Data extracts: Begin
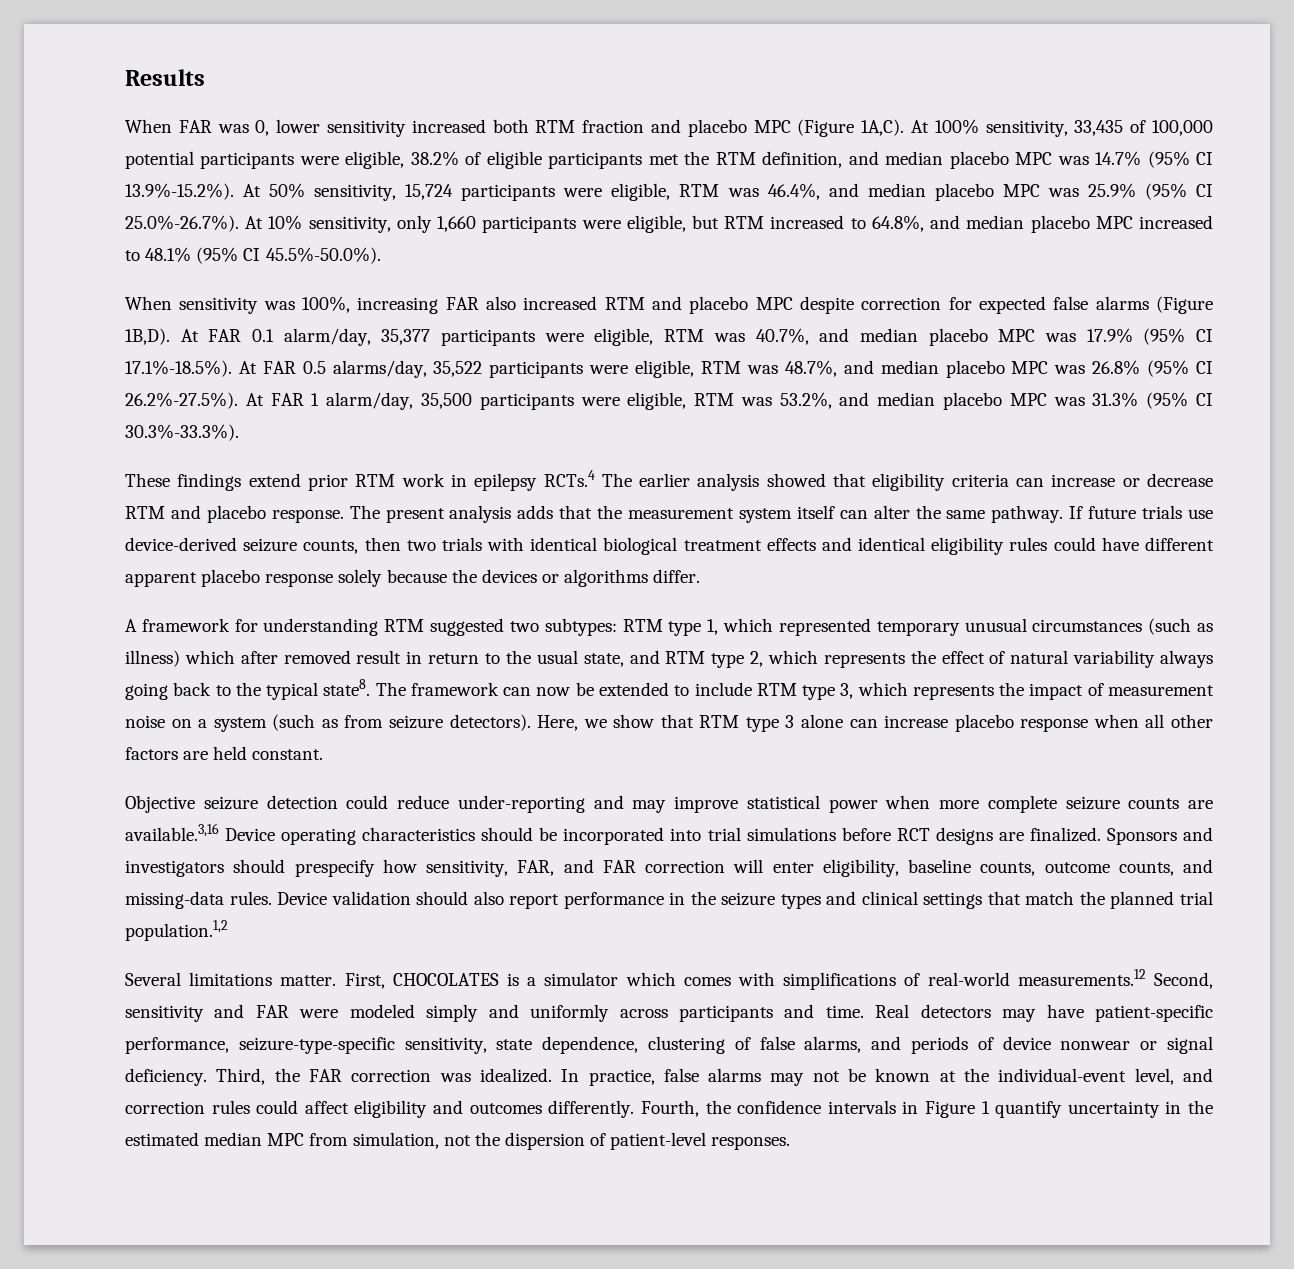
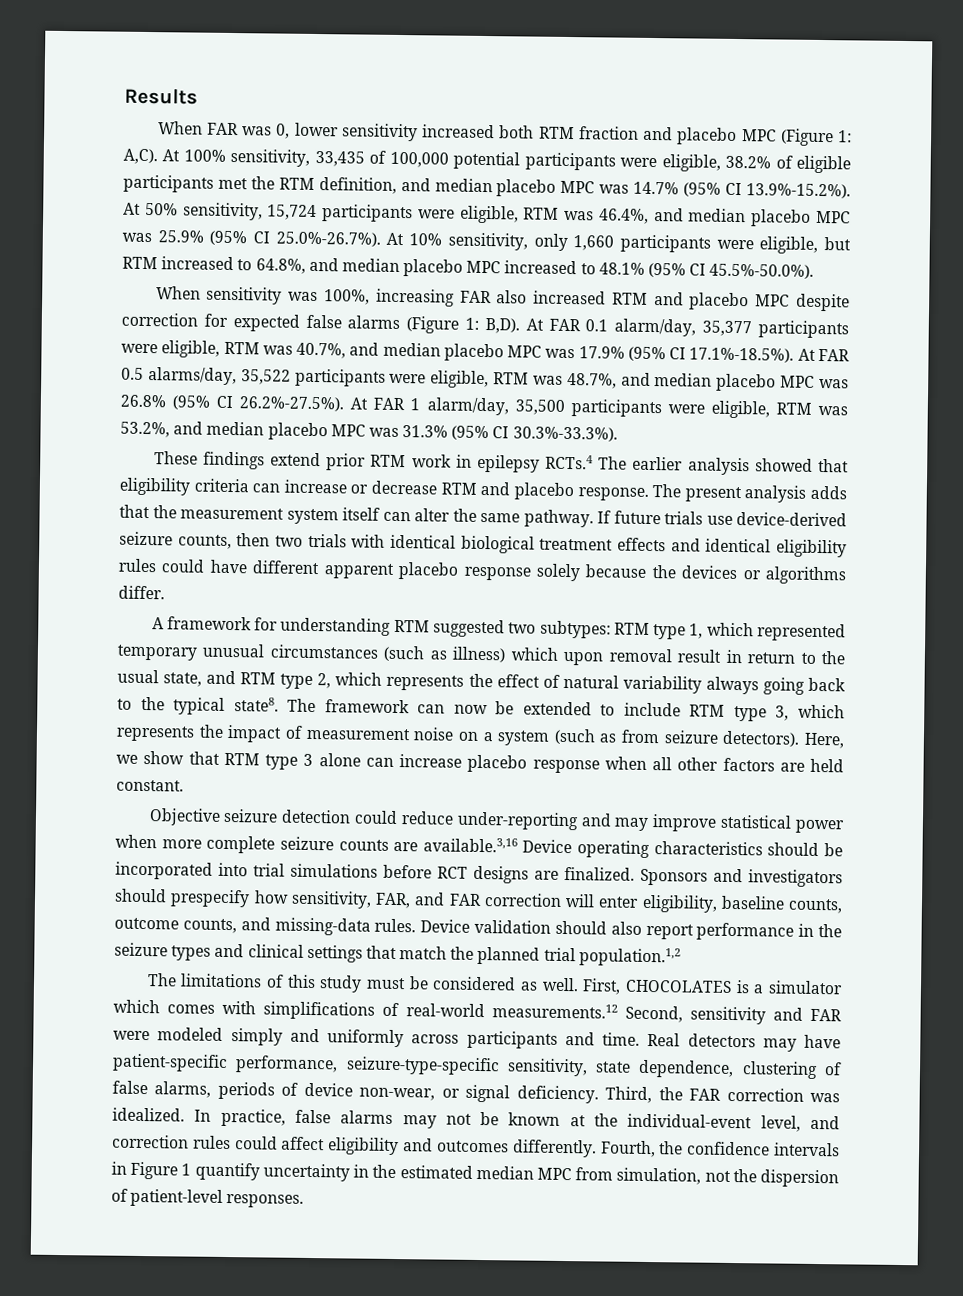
- When FAR was 0, lower sensitivity increased both RTM fraction and placebo MPC (Figure 1A,C).
+ When FAR was 0, lower sensitivity increased both RTM fraction and placebo MPC (Figure 1: A,C).
- When sensitivity was 100%, increasing FAR also increased RTM and placebo MPC despite correction for expected false alarms (Figure 1B,D).
+ When sensitivity was 100%, increasing FAR also increased RTM and placebo MPC despite correction for expected false alarms (Figure 1: B,D).
- A framework for understanding RTM suggested two subtypes: RTM type 1, which represented temporary unusual circumstances (such as illness) which after removed result in return to the usual state, and RTM type 2, which represents the effect of natural variability always going back to the typical state8.
+ A framework for understanding RTM suggested two subtypes: RTM type 1, which represented temporary unusual circumstances (such as illness) which upon removal result in return to the usual state, and RTM type 2, which represents the effect of natural variability always going back to the typical state8.
- Several limitations matter.
+ The limitations of this study must be considered as well.
- Real detectors may have patient-specific performance, seizure-type-specific sensitivity, state dependence, clustering of false alarms, and periods of device nonwear or signal deficiency.
+ Real detectors may have patient-specific performance, seizure-type-specific sensitivity, state dependence, clustering of false alarms, periods of device non-wear, or signal deficiency.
Data extracts: End
| What is expected |
From the first line to the last, retype the data exactly, but omit every image.

| Response |
- When FAR was 0, lower sensitivity increased both RTM fraction and placebo MPC (Figure 1A,C).
+ When FAR was 0, lower sensitivity increased both RTM fraction and placebo MPC (Figure 1: A,C).
- When sensitivity was 100%, increasing FAR also increased RTM and placebo MPC despite correction for expected false alarms (Figure 1B,D).
+ When sensitivity was 100%, increasing FAR also increased RTM and placebo MPC despite correction for expected false alarms (Figure 1: B,D).
- A framework for understanding RTM suggested two subtypes: RTM type 1, which represented temporary unusual circumstances (such as illness) which after removed result in return to the usual state, and RTM type 2, which represents the effect of natural variability always going back to the typical state8.
+ A framework for understanding RTM suggested two subtypes: RTM type 1, which represented temporary unusual circumstances (such as illness) which upon removal result in return to the usual state, and RTM type 2, which represents the effect of natural variability always going back to the typical state8.
- Several limitations matter.
+ The limitations of this study must be considered as well.
- Real detectors may have patient-specific performance, seizure-type-specific sensitivity, state dependence, clustering of false alarms, and periods of device nonwear or signal deficiency.
+ Real detectors may have patient-specific performance, seizure-type-specific sensitivity, state dependence, clustering of false alarms, periods of device non-wear, or signal deficiency.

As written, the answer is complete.